NAND ECC on Marvell Armada SoC

Miquel Raynal miquel.raynal at bootlin.com
Thu Apr 5 00:13:23 PDT 2018


Hi Steve,

On Tue, 3 Apr 2018 16:18:33 -0700, Steve deRosier <derosier at gmail.com>
wrote:

> Hi All,
> 
> I'm working on a platform I haven't worked on before and I'm getting
> some conflicting readings from the hardware and having trouble getting
> UBI-based images to run correctly and I was hoping someone here might
> have some experience that can point me the right direction.
> 
> Before going into the details, here's my questions:
> 
> * Does this controller store the ECC bits somewhere other than the OOB
> in the flash?

It depends on the ECC algorithm but if you use hardware BCH, then most
probably, yes. If you are using Hamming, then no.

> * Is it possible/likely for the vendor to have modified u-boot to not
> tell me the ECC bits in the OOB?  Or a u-boot bug on this platform
> where it would've not shown the OOB?

I don't think it has been modified to hide something. U-Boot might
simply not support it.

> * Is there a way to force a particular ECC configuration (including
> disabled) for this driver via the DTS and have it ignore the ONFI
> configuration? (I figure I could explore different configurations
> until I got something that matched).

You can ask for a particular couple of ECC strength/chunk size in the
DT, have a look at all the generic properties in [1]. I suggest you to
use these:
- nand-ecc-strength
- nand-ecc-step-size

Ignoring the ONFI configuration is probably not what you want though.
ONFI compliant chips are well supported.

[1] Documentation/devicetree/bindings/mtd/nand.txt

> 
> 
> The device is running a MV88F6820 SoC, with the NFC running via the
> pxa3xx-nand driver. I've got two versions of the hardware, one with a
> AMD/Spansion S34ML02G2 SLC NAND (let's call this Unit1), the other
> with a  Winbond W29N02GV SLC NAND (Unit2). The platform is a
> third-party platform. I'm running OpenWRT/LEDE on it.
> 
> When I tried to replace the stock images on Unit2, either with stock
> LEDE or my own built OpenWRT images, it would boot the kernel and then
> UBI would spew ECC errors, resulting in an eventual rootfs not found
> panic. I don't think it's terribly interesting, but if you want to see
> the exact errors, I've attached the relevant chunk as a text file.
> Note that I was able to try flashing from both a running system as
> well as from u-boot with similar results.
> 
> On Unit2 I was able to get it to boot via an initramfs, ignoring the
> UBI errors, so later information about a running Unit2 refers to this
> configuration.
> 
> With Unit1, we were able to upgrade the stock image to a stock LEDE
> and it booted just fine.
> 
> My operating theory is that something's fishy with the flash ECC setup
> on Unit2. It's notable that the stock images (kernel 3.10.70) are

Kernel 3.10 is very (and I mean *VERY*) old, particularly for the NAND
subsystem which has moved a lot. Plenty of bugs have been fixed and the
pxa3xx-nand.c driver does not exist anymore, it has been replaced by
the marvell_nand.c driver. I strongly suggest you to jump to this one
(4.16) and check if you still have these issues.
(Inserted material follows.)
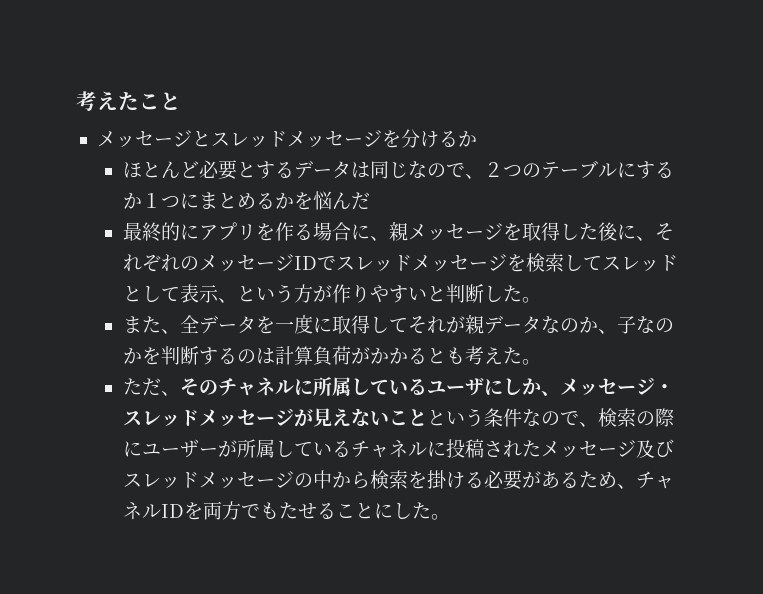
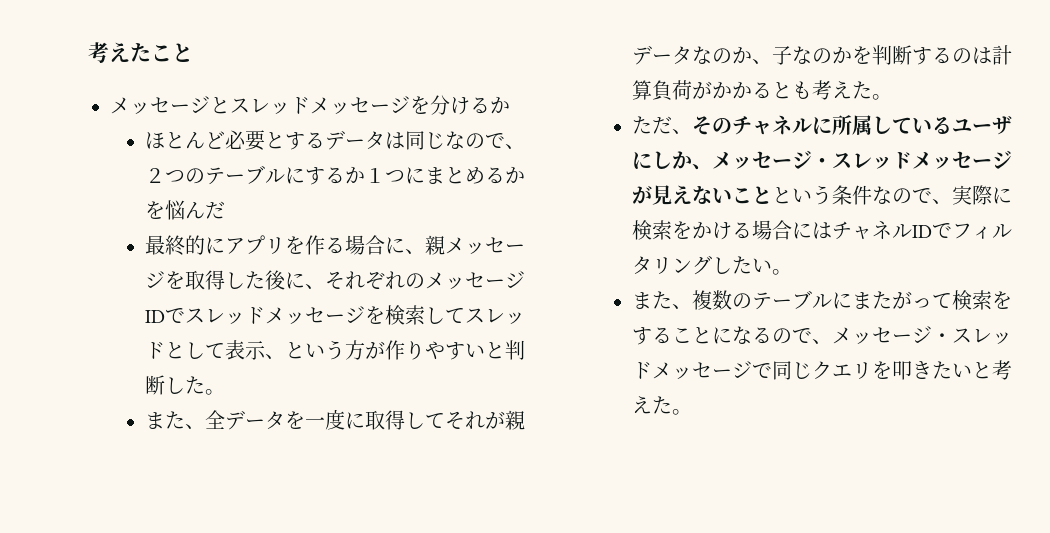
- ただ、そのチャネルに所属しているユーザにしか、メッセージ・スレッドメッセージが見えないことという条件なので、検索の際にユーザーが所属しているチャネルに投稿されたメッセージ及びスレッドメッセージの中から検索を掛ける必要があるため、チャネルIDを両方でもたせることにした。
+ ただ、そのチャネルに所属しているユーザにしか、メッセージ・スレッドメッセージが見えないことという条件なので、実際に検索をかける場合にはチャネルIDでフィルタリングしたい。
+ また、複数のテーブルにまたがって検索をすることになるので、メッセージ・スレッドメッセージで同じクエリを叩きたいと考えた。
> unable to recognize the Windbond flash and have this:
>     [    1.967295] armada-nand f10d0000.nand: Initialize HAL based NFC
> in 8bit mode with DMA Disabled using BCH 4bit ECC
>     [    1.981683] NAND device: Manufacturer ID: 0xef, Chip ID: 0xda
> (Unknown NAND 256MiB 3,3V 8-bit), 256MiB, page size: 2048, OOB size:
> 64
> 
> With the LEDE images (kernel  4.9.82) on Unit2, do recognize the
> flash chip: [    1.041804] nand: device found, Manufacturer ID: 0xef,
> Chip ID: 0xda [    1.048181] nand: Winbond W29N02GV
>     [    1.051604] nand: 256 MiB, SLC, erase size: 128 KiB, page size:
> 2048, OOB size: 64
>     [    1.059204] pxa3xx-nand f10d0000.flash: ECC strength 1, ECC
> step size 512
> 
> And on Unit1 which is working fine, and which seems to be the original
> hardware rev, and running a 4.4.92 kernel:
>     [    1.008510] nand: device found, Manufacturer ID: 0x01, Chip
> ID: 0xda [    1.014899] nand: AMD/Spansion S34ML02G2
>     [    1.018836] nand: 256 MiB, SLC, erase size: 128 KiB, page size:
> 2048, OOB size: 128
>     [    1.026527] pxa3xx-nand f10d0000.flash: ECC strength 16, ECC
> step size 2048
> 
> It's also interesting to note the U-Boot versions are different on the
> two different hardware revisions.
> 
> My usual debugging for this sort of thing involves looking at the ECC
> bits in the OOB. This is where things seriously diverge from my
> expectations. In all cases, a u-boot `nand dump 0x...` results in
> showing OOB data of 0xff.  On Unit1, on the Linux command-line, a
> `nanddump -o -c ` shows no data in the OOB in any mtd device. On
> Unit2, once I was able to boot it via an initramfs, it does show data
> in the OOB in the kernel and rootfs areas that I flashed (but none in
> the boot partitions).
> 
> What I strongly suspect is u-boot is defaulting to a particular ECC
> configuration and writing the OOB in a particular way, in a way that
> is in conflict with the ECC configuration the kernel is using because
> the newer kernel is choosing to configure based on the ONFI
> parameters. Also, at first I suspected that u-boot wasn't writing any
> ECC data because it didn't recognize the chip and the `nand dump `
> commands were showing erased OOBs.

For what I have seen, a strong effort has been done by the community to
keep these two in sync. Also, you are using the 1b/512B Hamming scheme
on 2kiB pages, which is a very simple and straightforward layout (4*512
B of data, 4*6B of ECC).

I don't get the "configure based on the ONFI parameters" part. This
just helps recognizing the chip and its requirements in terms of ECC
strength. The configuration chosen based on the ONFI parameters is
probably the good one.

> 
> On another platform (an Atmel) with kernel 3.8, if the OOB was blank,
> the NAND driver would ignore ECC errors.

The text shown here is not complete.